Targeted Radionuclide Boosts Survival in Pancreatic Tumors

News

BARCELONA—In patients with inoperable progressive pancreatic cancer, a targeted radionuclide, lutetium-octreotate (OCLU), shows nearly double the 12-month progression-free survival (PFS) compared with sunitinib, researchers report.

The findings come from the phase 2 OCLURANDOM trial, which investigated the antitumor efficacy of peptide receptor radionucleotide therapy (PRRT) with OCLU in previously treated patients with unresectable progressive pancreatic neuroendocrine tumors (NETs).

It is the first randomized trial of PRRT in patients with advanced, progressive, somatostatin receptor–expressing (SSTR+) pancreatic NETs, the clinical trial record says.

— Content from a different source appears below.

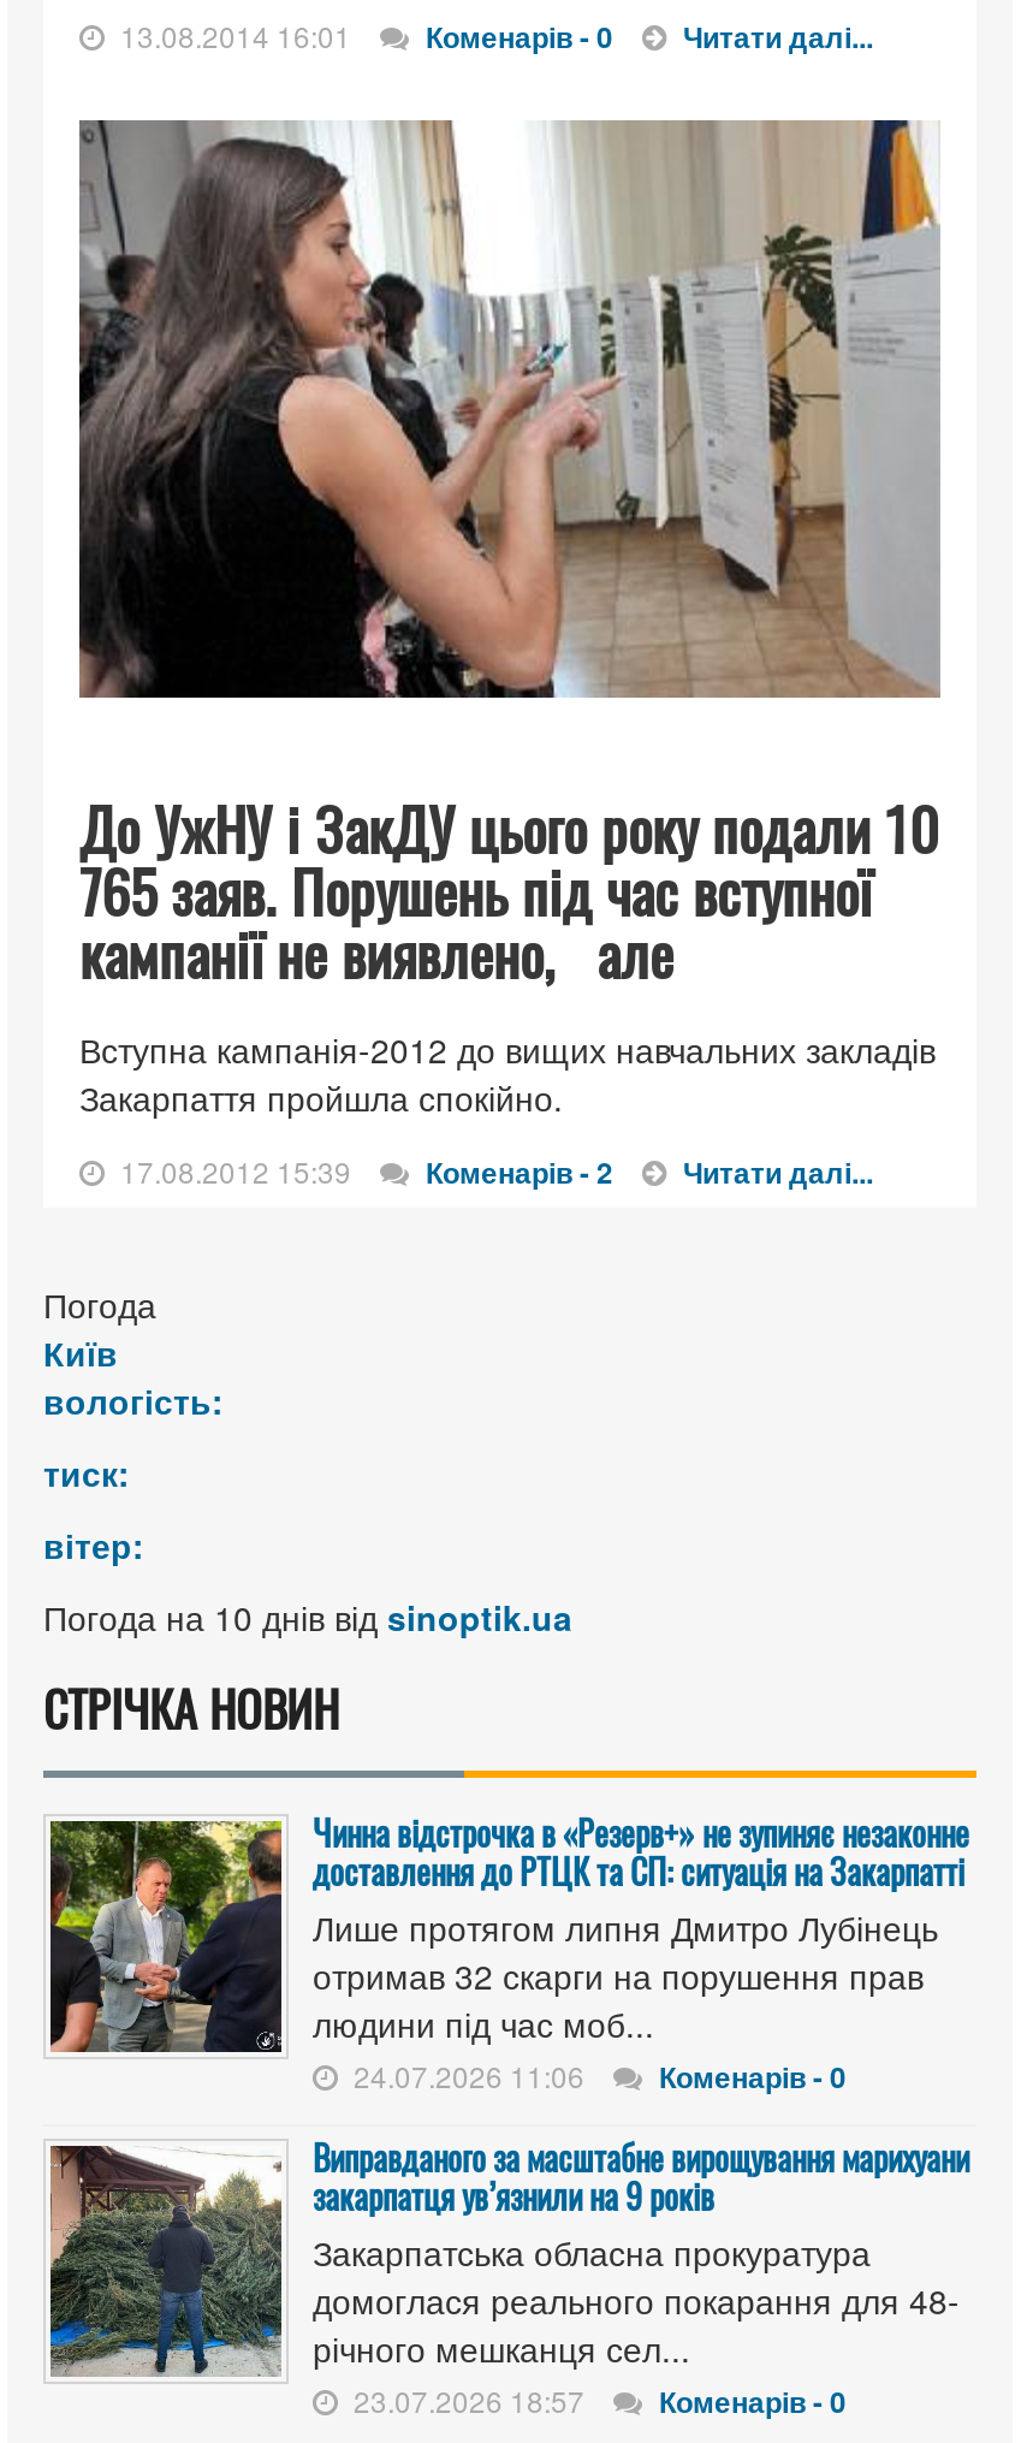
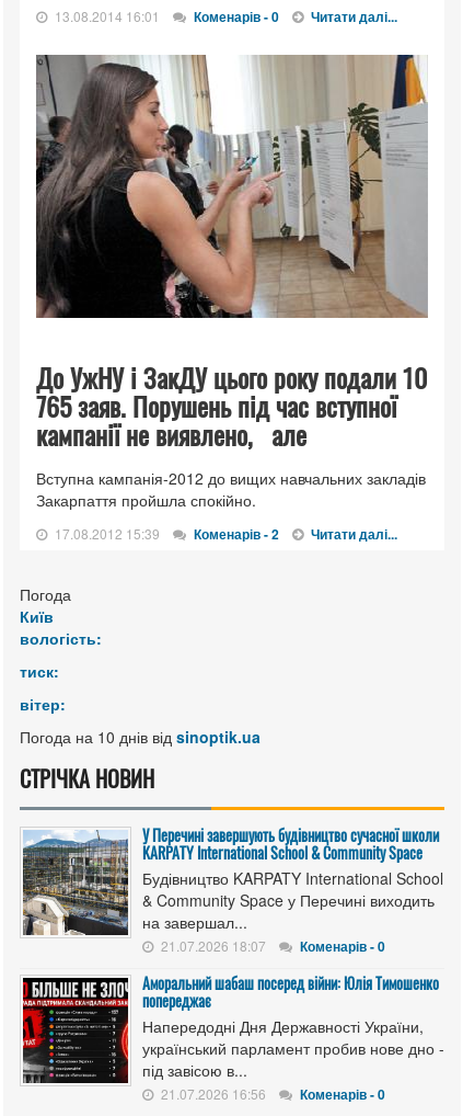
[48,1807,969,2095] [image] | Чинна відстрочка в «Резерв+» не зупиняє незаконне | доставлення до РТЦК та СП: ситуація на Закарпатті | Лише протягом липня Дмитро Лубінець | отримав 32 скарги на порушення прав | людини під час моб... | 24.07.2026 11:06 -> [22,823,443,955] [image] | У Перечині завершують будівництво сучасної школи | KARPATY International School & Community Space | Будівництво KARPATY International School | & Community Space у Перечині виходить | на завершал... | 21.07.2026 18:07
[48,2131,969,2420] [image] | Виправданого за масштабне вирощування марихуани | закарпатця ув’язнили на 9 років | Закарпатська обласна прокуратура | домоглася реального покарання для 48- | річного мешканця сел... | 23.07.2026 18:57 -> [22,971,444,1103] [image] | Аморальний шабаш посеред війни: Юлія Тимошенко | попереджає | Напередодні Дня Державності України, | український парламент пробив нове дно - | під завісою в... | 21.07.2026 16:56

The 12-month PFS was 80% (33 of 41 patients) in the OCLU group vs 42% (18 of 43 patients) in the sunitinib group.

“This could change the practice treatment paradigm, with PRRT used prior to sunitinib in unresectable progressive advanced SSTR+ pancreatic NET patients, although ongoing randomized trials enrolling advanced patients will help to confirm these results,” said study co-investigator David Taïeb, MD, from La Timone Hospital, Aix-Marseille University, Marseille, France, who presented the work at European Association of Nuclear Medicine (EANM) 2022.

Irene Burger, MD, from Kantonsspital Baden, Switzerland, welcomed the study. “This is a tremendous effort, given it is a principal investigator–driven, phase 2 multicenter study, and tries to close a gap we have in the indication to treat neuroendocrine tumors, because pancreatic NETs were not covered in the NETTER trial, ” she said. “Lutetium-DOTATATE [OCLU] is not part of the guidelines for pancreatic NET after progression to sunitinib. These first phase 2 results open the door to further studies so this will become a practice-changing therapy option for patients,” she added.

However, Burger noted that the control arm received sunitinib at normal doses and that “this might not be the best control arm looking ahead to the phase 3 study. A higher dose [of] sunitinib might be better or more realistic in this patient group.”

First Phase 2 Study in Advanced Unresectable Progressive Pancreatic NETs

Conducted across 10 French expert centers, the OCLURANDOM trial, the first of its kind in this patient group, enrolled patients over 5 years and had a median follow-up of 40 months. Patients must have had progressive disease over the previous 12 months and been previously treated with one line of cytotoxic chemotherapy or everolimus or somatostatin analogues. Most patients had grade 2 or 3 pancreatic NETs. More than 25% of patients had liver involvement. The mean patient age was 63 years, and 52% of patients were female.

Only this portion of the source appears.